When Elaine arrives at the concert, she begins to notice herself experiencing physical symptoms of panic and anxiety. She tries a deep breathing technique but still has a panic attack. Elaine leaves the concert early, telling herself that she will “never overcome her condition” and that she “lets her nervousness ruin every situation.”     

Rethink It

Rather than finding the middle ground in his scenario, Roger is thinking in extremes. He can replace his negative self-defeating thoughts with more realistic ones. Roger could consider the possibility that the woman didn’t get his message or is out-of-town. Even if she forgot about the message or decided to ignore it, Roger can choose to think that he is still a worthwhile person. He can remind himself that this particular person may just not have been right for him.

Elaine can also choose to value herself, despite having a struggle with panic disorder. Instead of thinking in absolute terms, she can recognize that despite this setback, she has actually had many successes in coping with the panic disorder. She can let go of the word ​never and begin to consider that she has actually been successfully ​living with panic disorder. Elaine can also re-evaluate her statement about how she lets her anxiety “ruin ​every situation” and contemplate all of the time that she has actually triumphed in spite of having overwhelming feelings of anxiety.  

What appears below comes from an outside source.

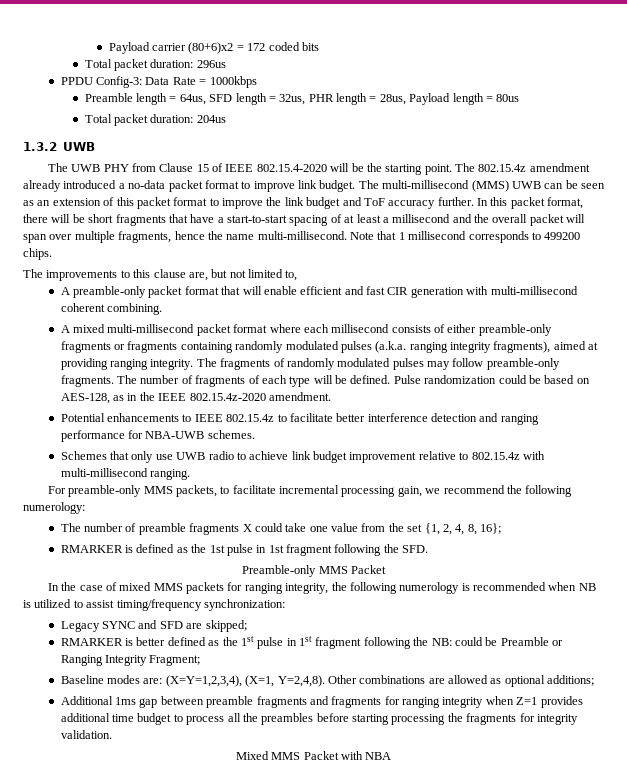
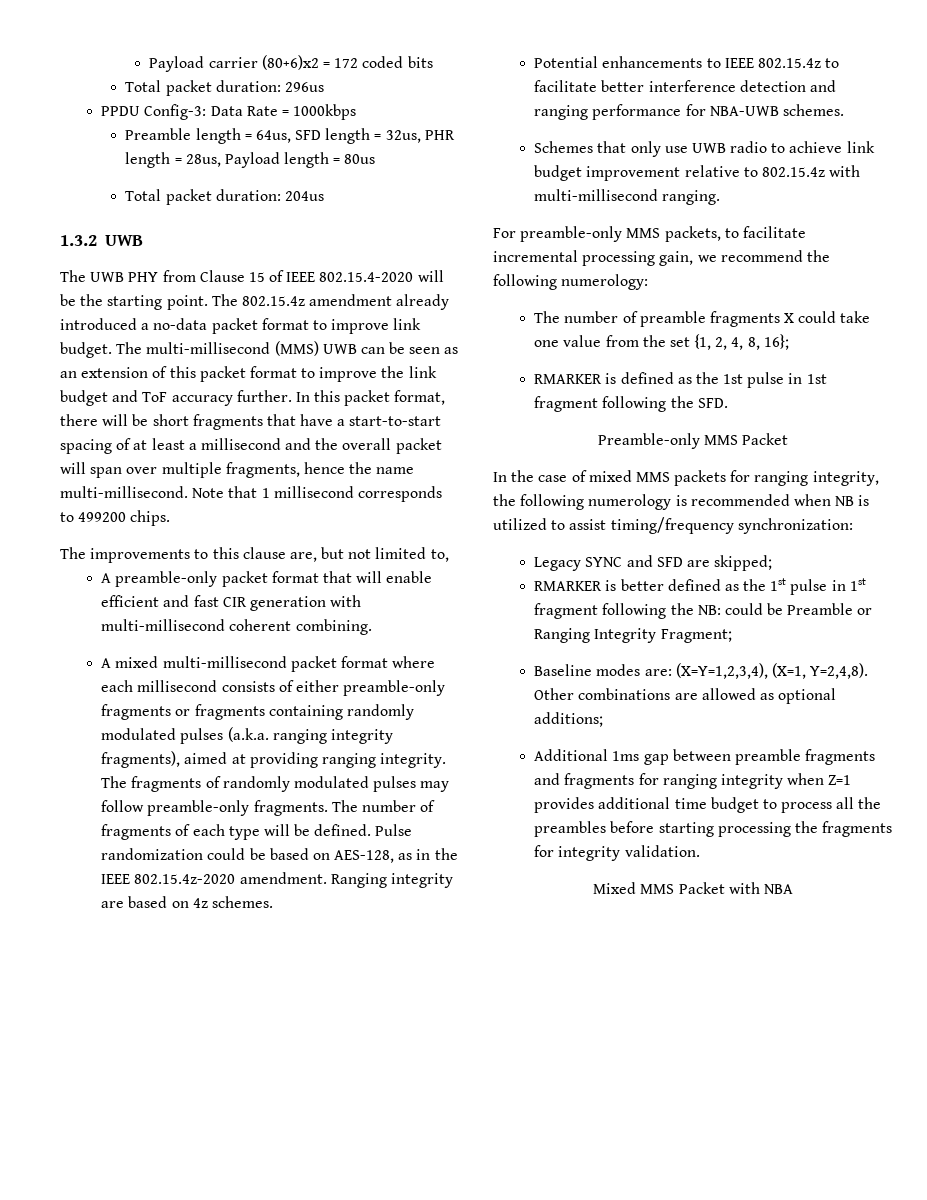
+ Ranging integrity are based on 4z schemes.

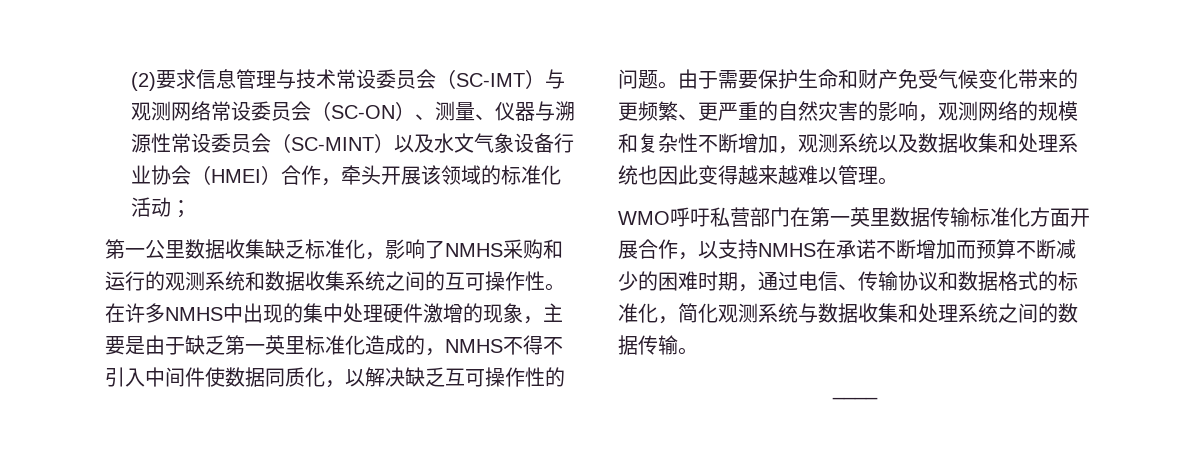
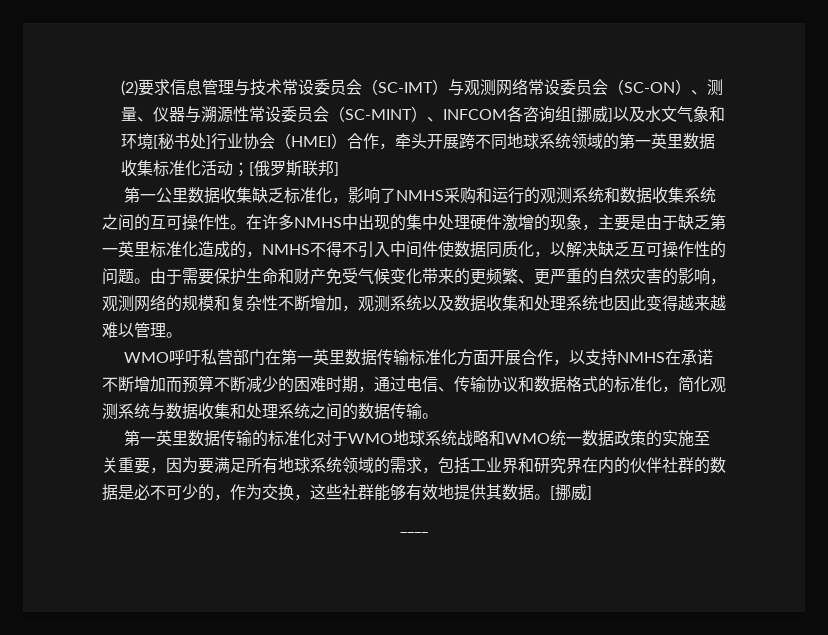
- (2)要求信息管理与技术常设委员会（SC-IMT）与观测网络常设委员会（SC-ON）、测量、仪器与溯源性常设委员会（SC-MINT）以及水文气象设备行业协会（HMEI）合作，牵头开展该领域的标准化活动；
+ (2)要求信息管理与技术常设委员会（SC-IMT）与观测网络常设委员会（SC-ON）、测量、仪器与溯源性常设委员会（SC-MINT）、INFCOM各咨询组[挪威]以及水文气象和环境[秘书处]行业协会（HMEI）合作，牵头开展跨不同地球系统领域的第一英里数据收集标准化活动；[俄罗斯联邦]
+ 第一英里数据传输的标准化对于WMO地球系统战略和WMO统一数据政策的实施至关重要，因为要满足所有地球系统领域的需求，包括工业界和研究界在内的伙伴社群的数据是必不可少的，作为交换，这些社群能够有效地提供其数据。[挪威]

To correct you all-or-nothing thinking, try to avoid unconditional terms, such as nothing or never. Notice when you are thinking in black-or-white extremes and ask yourself if there is a possibility for any gray area. When you can only see one side of any situation, it can help to seek out the support of trusted friends or family. A support network may be able to assist you in finding solutions and thinking beyond absolute terms.  


Burns, D. D. “Feeling Good: The New Mood Therapy,” Avon Books: New York, 1999.

Burns, D.D. “When Panic Attacks: The New Drug-Free Anxiety Therapy That Can Change Your Life” Broadway Books: New York, 2006.